A grande maioria dos trens para Machu Picchu parte de Ollantaytambo, e não de Cusco. Ollantaytambo está a 2800 metros de altitude e Cusco a 3400 metros. Essa descida é muito lenta de trem, então há poucas frequências por dia. O melhor é ir de carro até Ollantaytambo, que é onde termina a estrada. Daí em diante, não existe outra alternativa que não trem. Como o caminho é mais plano até Machu Picchu Pueblo (2400 metros), há mais frequências diárias nesse trecho.

Montamos o seguinte pacote então com o Sr. Fabian: ida de táxi de Cusco a Ollantaytambo, ticket do ônibus para subir e descer de Machu Picchu, guia turístico em Machu Picchu, volta de táxi na segunda-feira de Ollantaytambo a Cusco fazendo todo o Vale Sagrado dos Incas de forma reversa. O motorista do táxi seria um guia turístico habilitado. O pacotão todo saiu uns US$ 310,00 pra nós dois, já com as taxas de entrada a Machu Picchu, que é US$ 45,00 por cabeça. Facada! O trem ida-e-volta pra nós dois ficou US$ 182,00, super facada também!! Com isso tudo resolvido, ficamos bem mais aliviados. Seria o fim da picada ir ao Peru, ir a Cusco e não ir a Machu Picchu por causa de um detalhe. Mesmo sabendo que vou voltar lá outras vezes, não queria perder esta oportunidade.

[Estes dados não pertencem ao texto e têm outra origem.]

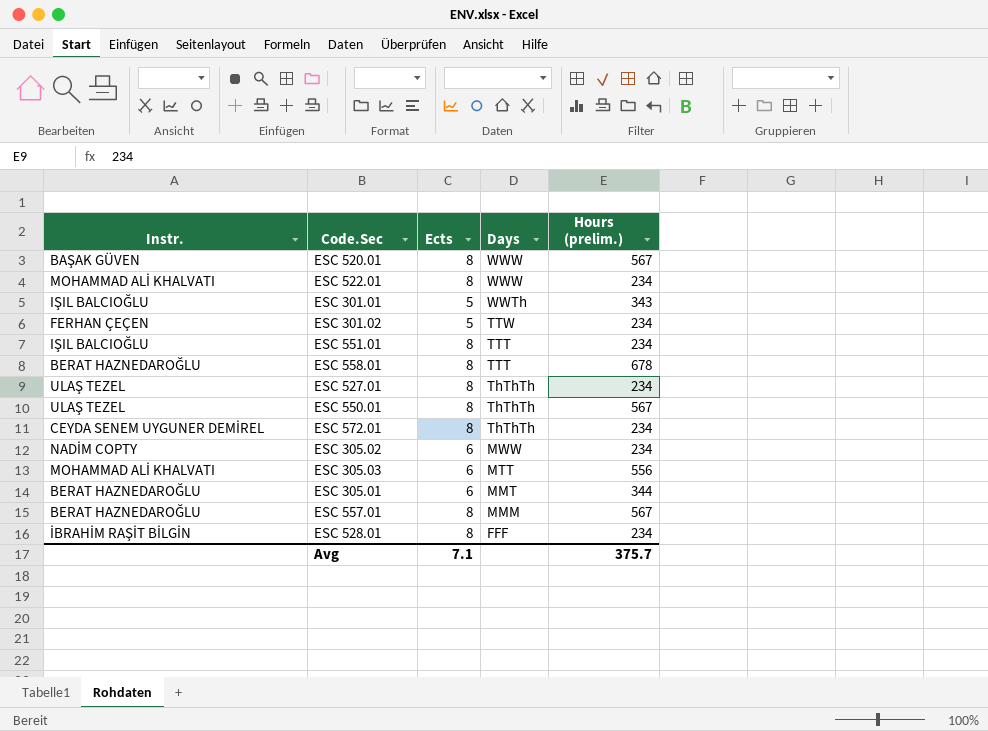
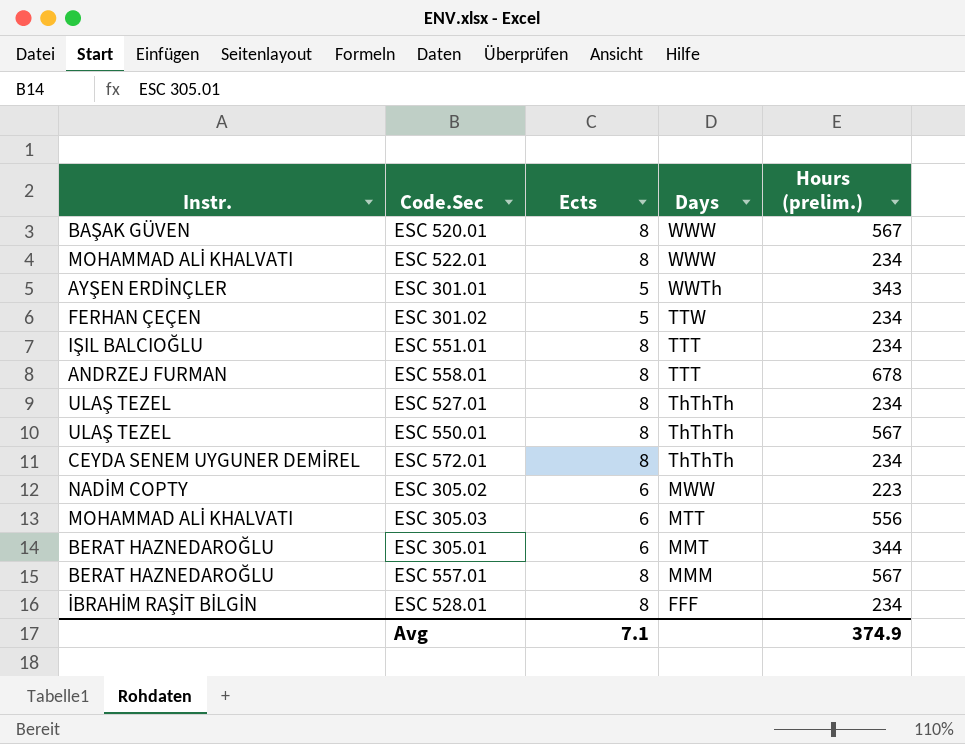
ESC 301.01 | Instr.: IŞIL BALCIOĞLU -> AYŞEN ERDİNÇLER
ESC 558.01 | Instr.: BERAT HAZNEDAROĞLU -> ANDRZEJ FURMAN
ESC 305.02 | Hours (prelim.): 234 -> 223
Avg | Hours (prelim.): 375.7 -> 374.9

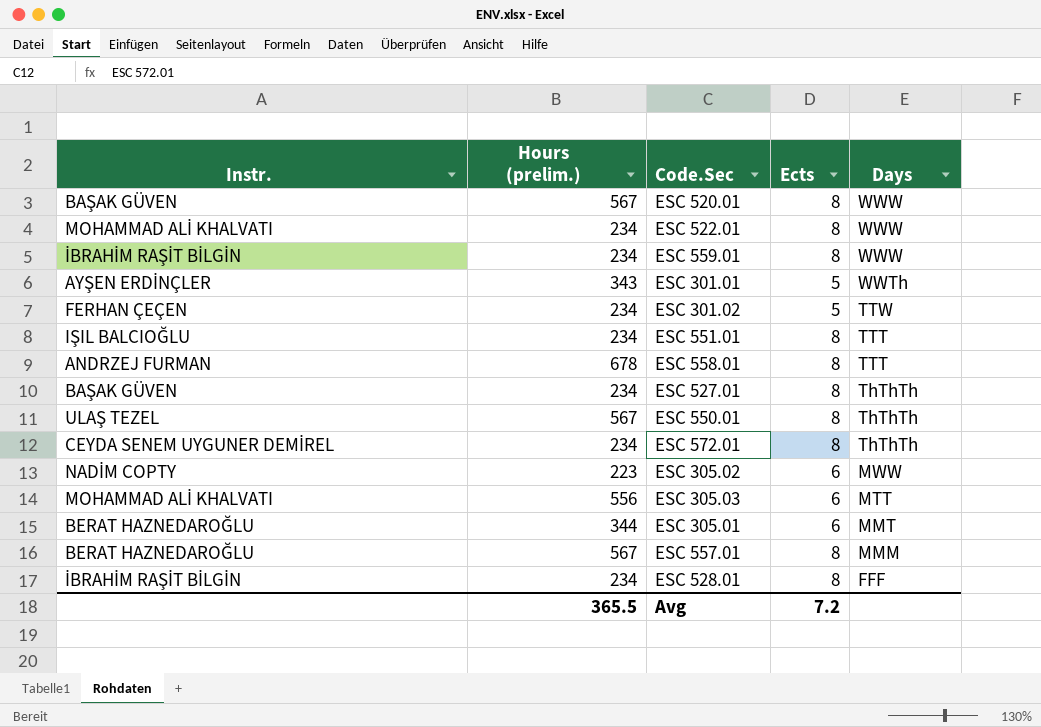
column Hours (prelim.) | position: 5 -> 2
row ESC 559.01: none -> İBRAHİM RAŞİT BİLGİN | 234 | 8 | WWW
ESC 527.01 | Instr.: ULAŞ TEZEL -> BAŞAK GÜVEN
Avg | Hours (prelim.): 374.9 -> 365.5
Avg | Ects: 7.1 -> 7.2

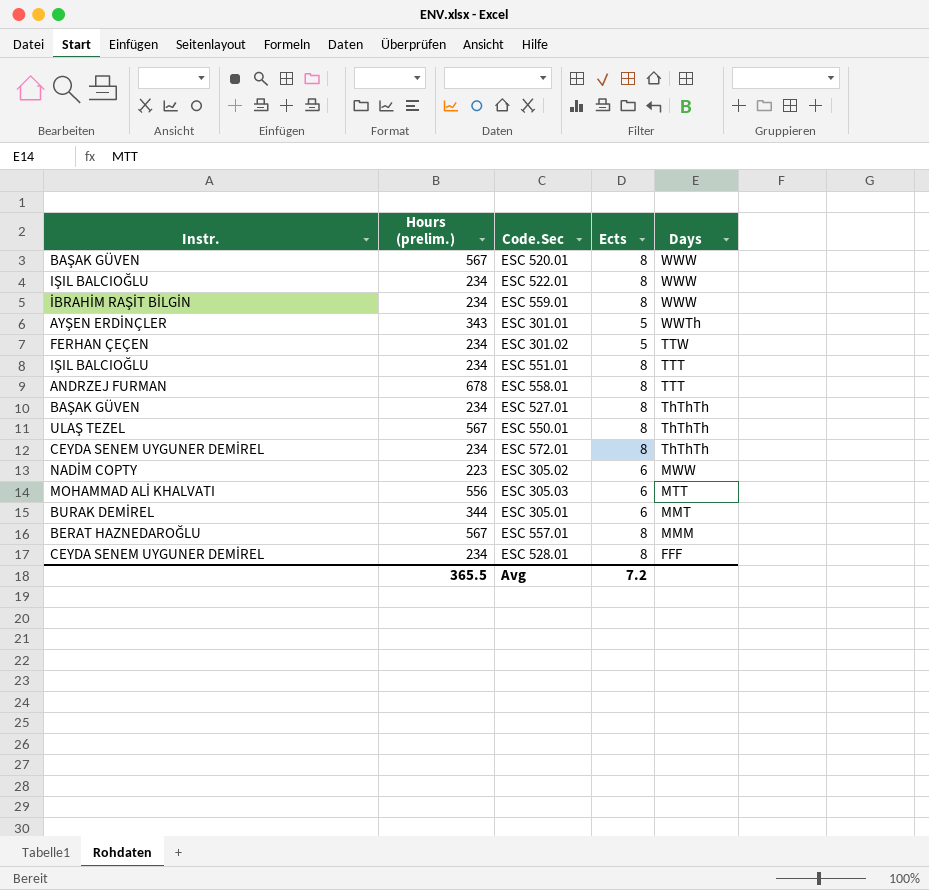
ESC 522.01 | Instr.: MOHAMMAD ALİ KHALVATI -> IŞIL BALCIOĞLU
ESC 305.01 | Instr.: BERAT HAZNEDAROĞLU -> BURAK DEMİREL
ESC 528.01 | Instr.: İBRAHİM RAŞİT BİLGİN -> CEYDA SENEM UYGUNER DEMİREL

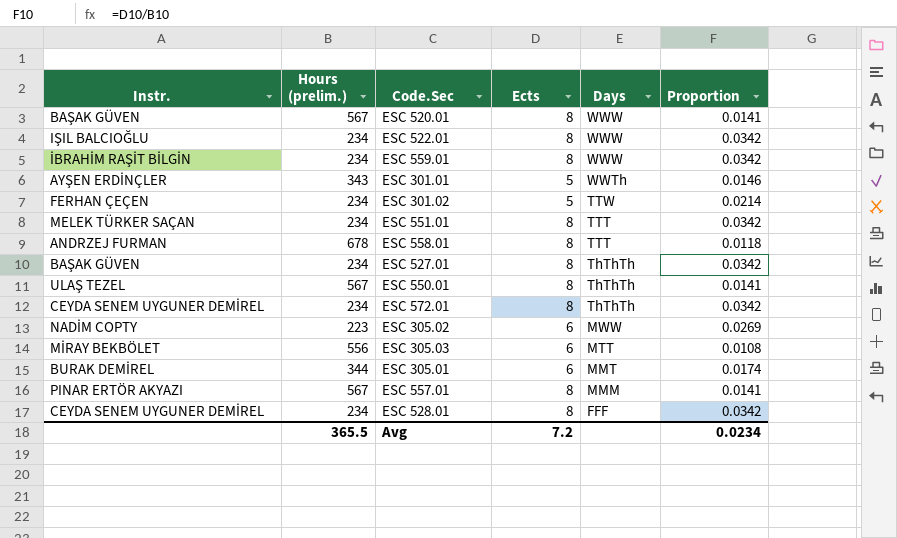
column Proportion | formula: none -> [Ects] / [Hours (prelim.)]
ESC 551.01 | Instr.: IŞIL BALCIOĞLU -> MELEK TÜRKER SAÇAN
ESC 305.03 | Instr.: MOHAMMAD ALİ KHALVATI -> MİRAY BEKBÖLET
ESC 557.01 | Instr.: BERAT HAZNEDAROĞLU -> PINAR ERTÖR AKYAZI

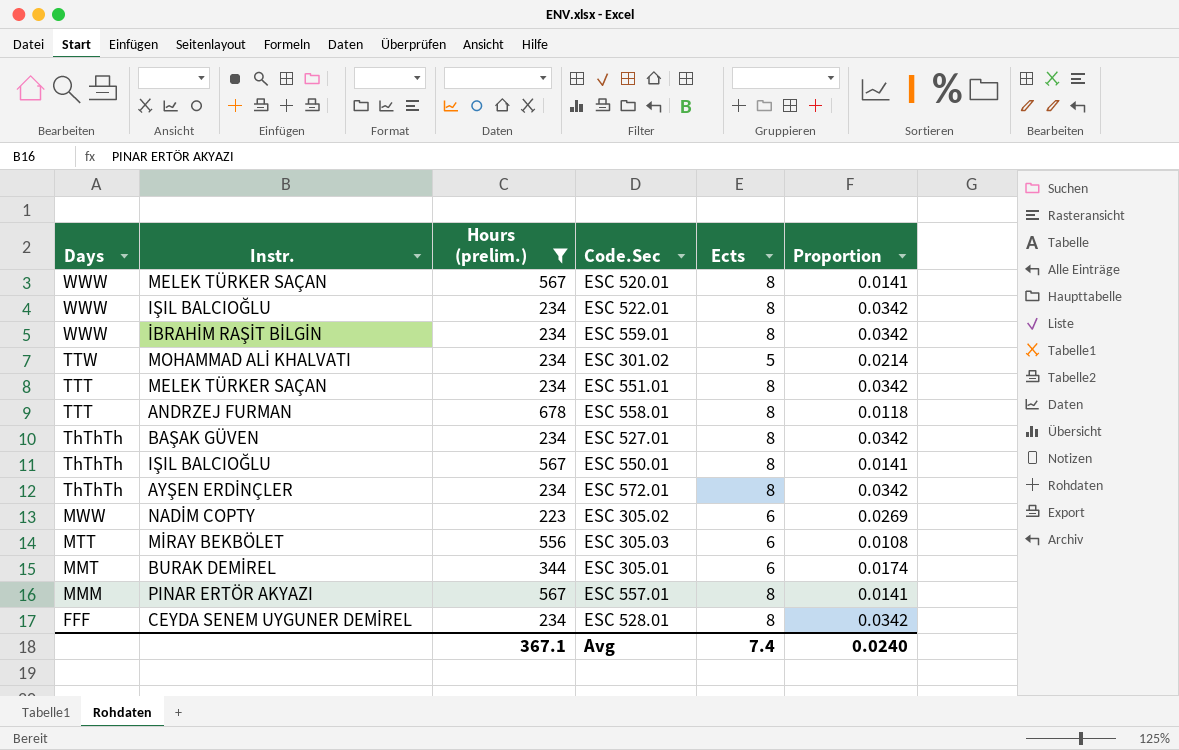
filter: none -> Hours (prelim.) != 343
column Days | position: 5 -> 1
ESC 520.01 | Instr.: BAŞAK GÜVEN -> MELEK TÜRKER SAÇAN
ESC 301.02 | Instr.: FERHAN ÇEÇEN -> MOHAMMAD ALİ KHALVATI
ESC 550.01 | Instr.: ULAŞ TEZEL -> IŞIL BALCIOĞLU
ESC 572.01 | Instr.: CEYDA SENEM UYGUNER DEMİREL -> AYŞEN ERDİNÇLER
Avg | Hours (prelim.): 365.5 -> 367.1
Avg | Ects: 7.2 -> 7.4
Avg | Proportion: 0.0234 -> 0.0240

Como tínhamos praticamente todo o sábado livre, compramos um city tour de ônibus para conhecer mais a região ao redor de Cusco. Se você for a Cusco, não menospreze um city tour. É super barato, como US$ 15,00, e vale muito a pena. Infelizmente, muita gente acha que o Peru, especialmente a região de Cusco, é só Machu Picchu. Tem muito mais coisas fantásticas pra conhecer. No final dos relatos, eu falo melhor sobre isso e a minha opinião.

A primeira parada do tour foi no Qorikancha – Templo do Sol (13°31’12.69″S, 71°58’32.42″W), que na época Inca foi o templo mais importante da cidade de Cusco. Depois da chegada dos Espanhóis, eles construíram o Convento de Santo Domingo sobre o templo. Legal o lugar, mas nada demais.

O destino seguinte foi Saqsaywaman (13°30’27.84″S, 71°59’0.01″W), que foi uma fortaleza cerimonial dos Incas, construída no século XV. O lugar é todo feito tradicionalmente com pedra sobre pedra, sem nenhum tipo de rejunte. É assustador a perfeição do encaixe das pedras, ao ponto de não entrar uma simples agulha entre elas. A técnica de corte e polimento das pedras pelos Incas é impressionante. Clique na foto ao lado o observe bem os encaixes e o tamanho delas, sempre levando em consideração que isso foi feito há mais de 500 anos. Os guindastes foram criados bem depois disso. Há um artigo na Wikipedia bem interessante sobre o lugar.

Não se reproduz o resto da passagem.